From The Desk Of Caleb Widogast

by alwaysyourqueen



Category: Critical Role (Web Series)
Genre: Caleb Case Study, Gen, Letters, Multi, Past polyamorous relationship, Reference to big plot, they/them Mollymauk
Language: English
Status: Completed
Published: 2019-01-30
Updated: 2019-01-30
Packaged: 2019-10-19 04:37:07
Rating: Teen And Up Audiences
Warnings: Creator Chose Not To Use Archive Warnings
Chapters: 1
Words: 2,317
Publisher: archiveofourown.org
Story URL: https://archiveofourown.org/works/17594750
Author URL: https://archiveofourown.org/users/alwaysyourqueen/pseuds/alwaysyourqueen
Summary: Caleb likes to write, and he writes to the two loves he had once upon a time. It hurts a bit less each time.





	From The Desk Of Caleb Widogast

My dear Astrid, my dear Eodwulf,

I have left the hospital. I do not know where you are nor if I will ever send this letter to you. I do not know how long it has been or how old I am or if you are even alive. I do not really know why I am writing this, but I am in a tavern in the Southern regions and no Crownsguard have recognized me and I have scraped together enough money to stay somewhere nice and buy the paper and ink to write this. Please forgive me for the poor grammar, I have not written in a long time.

It has been a very long time since I have spoken to either of you. Are you doing well? How is your magic? Astrid, have you been wearing your hair the way I like it? Eodwulf, have you been keeping clean shaven or growing it out? I have been wearing my hair longer and my beard is somewhat thick. I may try to cut it more neatly and cut my hair shorter, I do not know if the ponytail look particularly suits me.

Things are strangely different in the Empire these days. Small changes, nothing that would be noticeable unless you were in a place such as the one I have been for however many years I have been there. There are new laws and there is a lot more Crownsguard even in the South. Have either of you noticed it? If you are still working with Trent, has he taken you with Crownsguard over to Xhorhas or perhaps have you been away from those parts of the conflict? I have spent much of my time wondering how the both of you are since I have been traveling alone. My thoughts are much louder without the both of you here.

I have been writing for nearly three hours and yet I cannot find the words I am meaning to say. This page is covered with ink but I am bantering with myself and can only imagine the answers. You two are older now, different people than when we were together. Is it possible that you have forgotten me, or that Trent has wiped me from your minds in the way that what my parents said had been added to mine? Could it be that I am a villain and you will come for me and show me how all those people felt, the way we killed them? If I am to die, I would rather it be by your hands than any other. Never by Ikithon’s.

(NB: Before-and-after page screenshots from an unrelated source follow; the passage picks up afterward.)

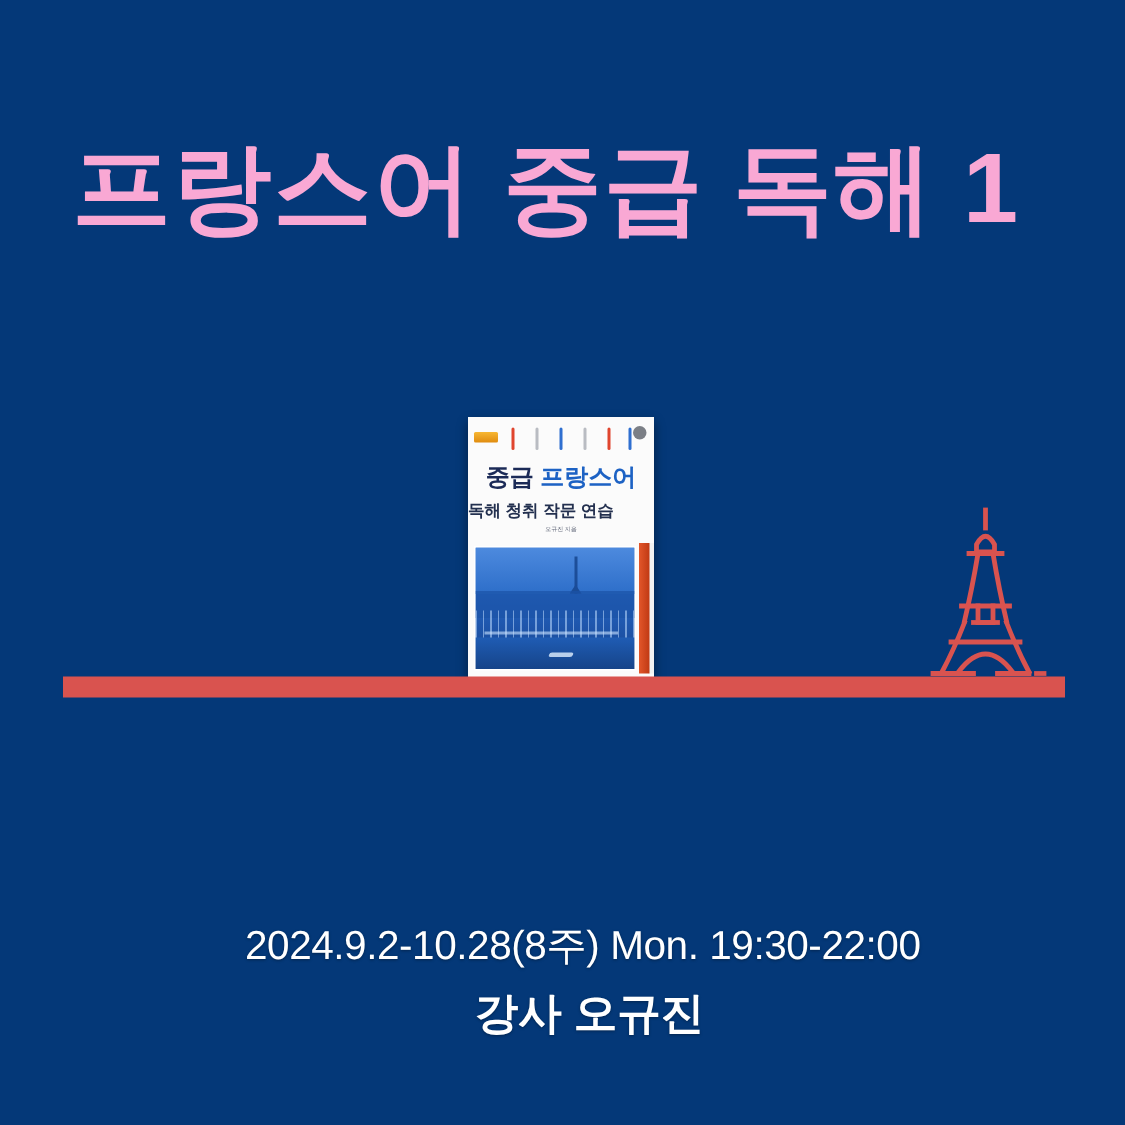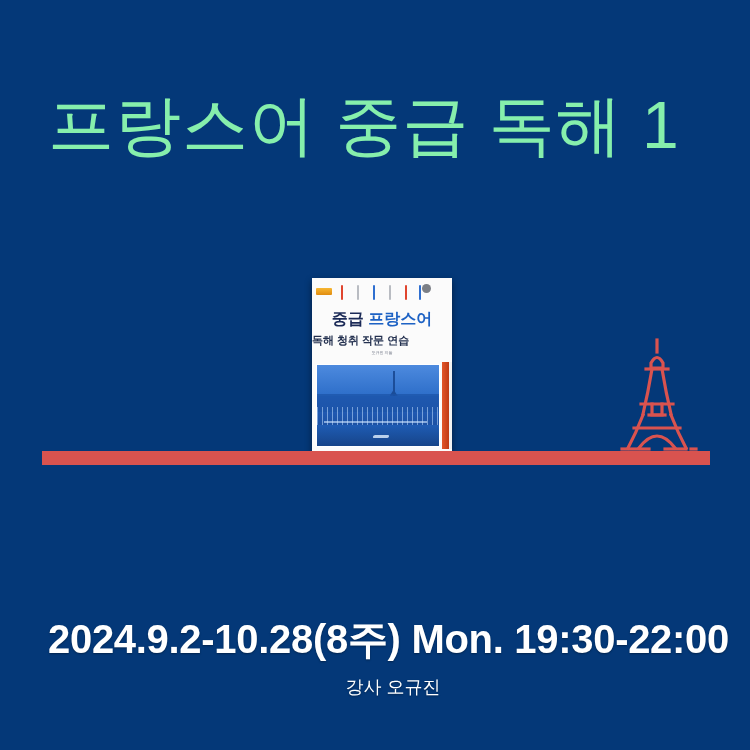--- a/index.html
+++ b/index.html
@@ -26,9 +26,9 @@
     left: 48px;
     top: 89px;
     font-size: 66px;
-    font-weight: 400;
+    font-weight: 700;
     letter-spacing: 1px;
-    color: #86efac;
+    color: #f9a8d4;
     line-height: 1.12;
     white-space: nowrap;
   }

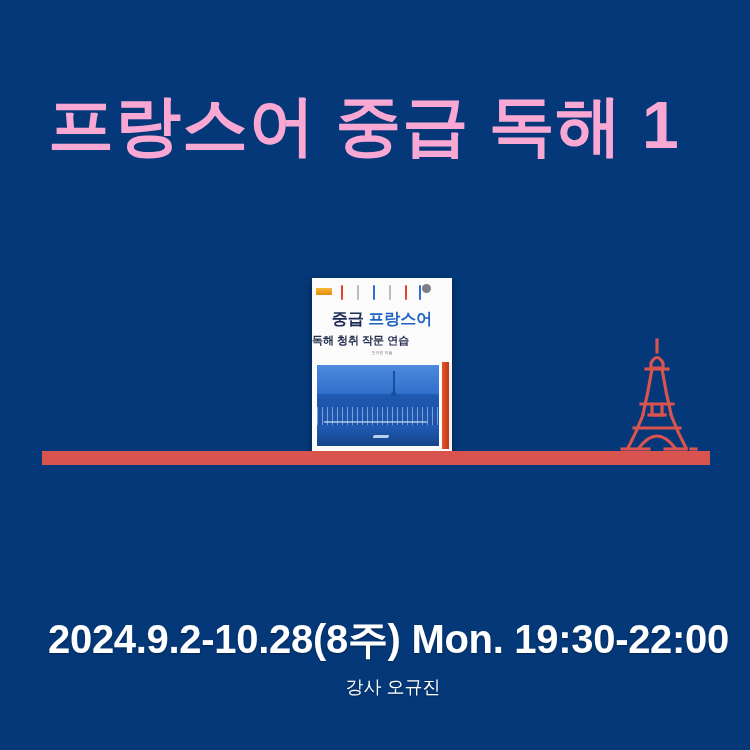--- a/index.html
+++ b/index.html
@@ -63,7 +63,6 @@
     background: #ffffff;
     box-shadow: 0 3px 7px rgba(0,0,0,0.45);
     overflow: hidden;
-    padding-left: 16px;
   }
   .book-inner {
     position: absolute;

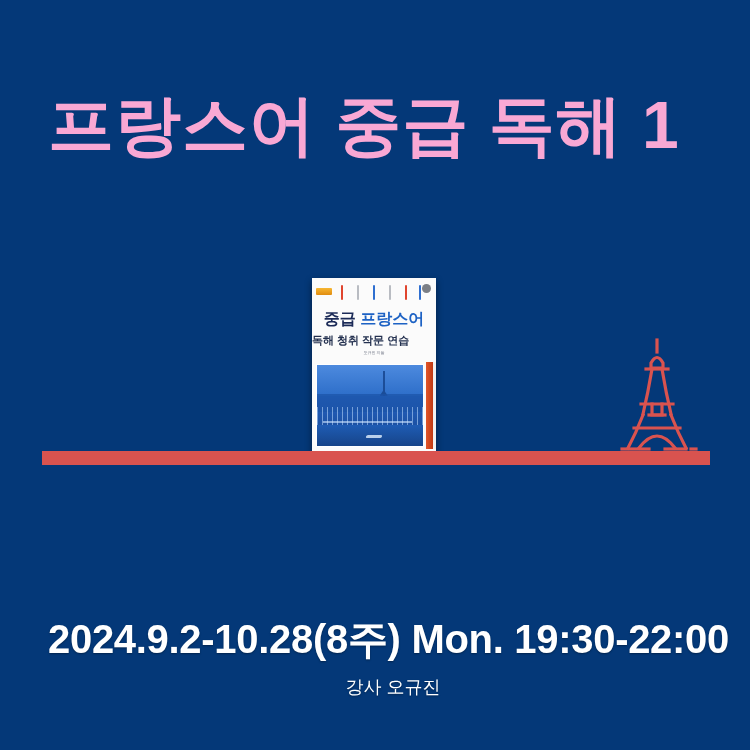--- a/index.html
+++ b/index.html
@@ -251,8 +251,8 @@
     color: #ffffff;
   }
   #schedule-line {
-    font-size: 40px;
-    font-weight: 700;
+    font-size: 27px;
+    font-weight: 400;
     letter-spacing: -0.3px;
     text-shadow: 0 1px 2px rgba(0,0,0,0.35);
     white-space: nowrap;

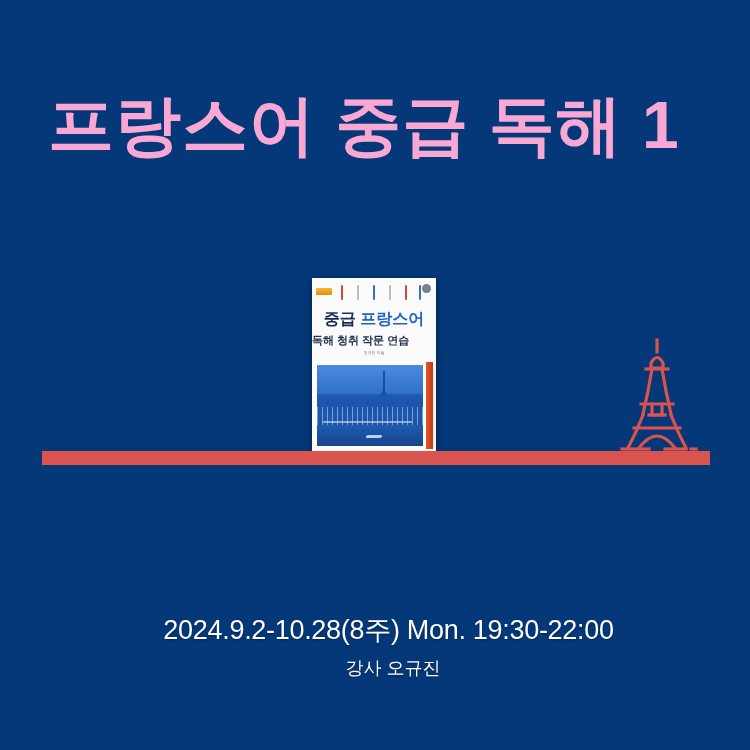--- a/index.html
+++ b/index.html
@@ -260,8 +260,8 @@
   }
   #instructor-line {
     margin-top: 8px;
-    font-size: 18px;
-    font-weight: 400;
+    font-size: 29px;
+    font-weight: 700;
     letter-spacing: 0px;
     text-shadow: 0 1px 2px rgba(0,0,0,0.35);
     white-space: nowrap;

It is very lonely to be traveling alone after having your mind broken for so many years. Eodwulf, I would love nothing more than to feel your hands on my temples and have my thoughts melt away and be calm with your voice again. I would very much like to sit on the end of Astrid’s bed and perhaps be back when we finally finished our test, and cleared Astrid’s mind. Perhaps you could have cleared mine again.

This is all very sentimental and I am sorry to have taken up so much space on the page just reminiscing. It is hard to work through the memories I do and do not truly have. I will write to you both again when I can.

Hochachtungsvoll Dein,  
Caleb Widogast, formerly Bren Aldric Ermendrud

* * *

 

Dear Astrid, Dear Eodwulf,

It has been much longer since I have been able to write than I would have liked. I am sorry to have taken so long. Traveling undercover is difficult and I do not know if Ikithon knows who I am now or where I might have been. Finding time to sit down and write is difficult as I need time to prepare my spells and find work so that I do not starve from lack of coin. Work is few and far between and I have been thieving most of my spell supplies.

Do you remember our country house? It was Ikithon’s but it was ours too, I think. We stayed there and Eodwulf and I had our room and we mostly went into Astrid’s because we did not mind sharing one bed. I think I left my tome of notes there. It has set me behind in my research by years. We made great progress when we were allowed to pursue our own research and I greatly miss it. The access to books we had? I would give anything to have those books again. Except the obvious, naturally. I try not to dwell on the basement or the blood we washed in the washrooms. I much preferred your cooking, Eodwulf, and your games of chess, Astrid. I hope the garden still has the little blue flowers in it. The name escapes me. My memory is not what it used to be.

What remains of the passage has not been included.